By Dom Nozzi
Regarding speed humps…
I am possibly the biggest advocate in South Carolina for using traffic calming devices on streets, as I believe slowing cars is one of the most important things we can do in cities for better safety, quality of life, reduction in low-value motor vehicle trips, and noise reduction.
Speed humps, however, are an exceptionally problematic tool for slowing cars. On the list of bad ideas for slowing cars, speed limit signs are at top of the list for being the worst. Stop signs are about as bad. And humps are #3 for being a bad tool.
Here is why humps are a bad idea:
They punish motorists even if the motorist is driving fairly slowly.
They can damage vehicles.
They create noise pollution for neighborhoods.
They create problems for emergency response vehicles.
They are annoying for cyclists.
When spaced improperly, they promote “jackrabbit” driving (ie, frequent slowing and speeding between humps).
An important reason why many cities such as Greenville use (or overuse) humps so often (there are way too many humps in Greenville) is that they are very quick and low-cost to install. Which makes them an easy way for elected officials to satisfy neighbors concerned about speeding vehicles.
However, the best way, by far, to slow motor vehicles is not to use “vertical” interventions such as humps, but to use “horizontal” interventions. Examples of horizontal interventions include:
1. Road diets, where excessive street lanes are removed. The most common diet is going from 4 lanes to 3.
2. Landscaped or hard-surface bulb-outs (usually used to frame on-street parking or create a mid-block pedestrian crossing). Many bulb-outs are admirably used on Greenville’s Main Street. Ideally, this “pinching down” the width of the street creates a one-lane-wide pinch point that obligates motorists to “give-way” when a motor vehicle approaches in the opposing direction.

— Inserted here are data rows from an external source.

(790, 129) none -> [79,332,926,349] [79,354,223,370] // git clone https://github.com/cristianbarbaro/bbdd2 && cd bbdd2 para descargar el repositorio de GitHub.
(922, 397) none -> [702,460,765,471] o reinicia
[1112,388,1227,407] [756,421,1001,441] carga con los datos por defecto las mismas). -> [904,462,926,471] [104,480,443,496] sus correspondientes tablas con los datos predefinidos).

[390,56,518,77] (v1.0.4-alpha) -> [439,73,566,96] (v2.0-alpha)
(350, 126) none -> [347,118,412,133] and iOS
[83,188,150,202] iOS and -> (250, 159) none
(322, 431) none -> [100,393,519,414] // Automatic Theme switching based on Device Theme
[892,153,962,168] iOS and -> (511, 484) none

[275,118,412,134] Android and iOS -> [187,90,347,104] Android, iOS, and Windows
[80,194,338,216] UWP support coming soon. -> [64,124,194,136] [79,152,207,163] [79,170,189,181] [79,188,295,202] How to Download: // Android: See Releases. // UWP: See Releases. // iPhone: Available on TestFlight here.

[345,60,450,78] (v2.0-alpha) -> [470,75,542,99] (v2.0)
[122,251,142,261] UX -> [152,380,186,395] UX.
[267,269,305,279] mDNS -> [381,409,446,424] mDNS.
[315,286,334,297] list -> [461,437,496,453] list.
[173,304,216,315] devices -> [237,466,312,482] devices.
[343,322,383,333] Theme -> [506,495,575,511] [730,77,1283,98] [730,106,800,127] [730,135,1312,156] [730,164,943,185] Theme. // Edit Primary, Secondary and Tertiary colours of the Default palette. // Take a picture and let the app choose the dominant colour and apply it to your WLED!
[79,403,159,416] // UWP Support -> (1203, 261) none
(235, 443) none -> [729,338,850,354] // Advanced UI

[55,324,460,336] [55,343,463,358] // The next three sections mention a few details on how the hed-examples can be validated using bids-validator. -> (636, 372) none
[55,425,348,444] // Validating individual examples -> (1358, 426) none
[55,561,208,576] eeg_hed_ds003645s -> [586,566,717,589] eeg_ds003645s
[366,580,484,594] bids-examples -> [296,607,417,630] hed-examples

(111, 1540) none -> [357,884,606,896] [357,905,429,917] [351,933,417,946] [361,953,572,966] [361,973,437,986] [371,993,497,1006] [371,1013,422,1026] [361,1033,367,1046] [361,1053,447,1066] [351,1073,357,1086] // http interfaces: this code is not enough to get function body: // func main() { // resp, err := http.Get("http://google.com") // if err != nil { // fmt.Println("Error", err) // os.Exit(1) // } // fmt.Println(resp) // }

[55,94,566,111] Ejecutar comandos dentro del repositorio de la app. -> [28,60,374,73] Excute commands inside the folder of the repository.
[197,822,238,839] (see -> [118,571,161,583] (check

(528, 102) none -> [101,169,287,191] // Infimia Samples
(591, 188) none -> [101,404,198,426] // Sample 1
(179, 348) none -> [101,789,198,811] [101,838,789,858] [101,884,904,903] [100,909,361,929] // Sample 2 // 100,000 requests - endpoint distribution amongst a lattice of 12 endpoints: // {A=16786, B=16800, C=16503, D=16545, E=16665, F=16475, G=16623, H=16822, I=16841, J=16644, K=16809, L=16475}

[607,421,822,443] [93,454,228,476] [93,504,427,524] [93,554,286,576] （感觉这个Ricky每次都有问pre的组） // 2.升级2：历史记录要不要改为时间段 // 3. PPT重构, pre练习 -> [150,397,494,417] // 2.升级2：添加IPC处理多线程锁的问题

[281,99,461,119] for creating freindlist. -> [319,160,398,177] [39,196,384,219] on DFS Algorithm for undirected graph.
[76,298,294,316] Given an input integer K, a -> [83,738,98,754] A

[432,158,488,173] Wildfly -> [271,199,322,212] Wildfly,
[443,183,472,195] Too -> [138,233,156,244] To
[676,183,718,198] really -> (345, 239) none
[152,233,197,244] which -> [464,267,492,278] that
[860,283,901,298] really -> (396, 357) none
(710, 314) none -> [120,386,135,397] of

3. Chicanes, which are a form of bulb-out that obligates motorists to move in a slower, weaving, more attentive pattern.
4. Traffic circles and roundabouts.
5. Installing on-street parking on streets without such parking. Again, this narrowing of street width works best when a “give-way” street is created.
6. Installing formally-aligned street trees abutting the street to create a sense of enclosure and human scale.
Each of these horizontal interventions is much more conducive to bicycling and emergency response vehicles than vertical interventions such as humps. They are also much better at creating a safe environment for walking. As well as created the much-needed human scale and sense of place that is lost when we oversize streets and intersections.
On my list of top priorities for Greenville to become a better city, traffic calming is near the top of the list. But calming needs, again, to be achieved with horizontal rather than vertical interventions.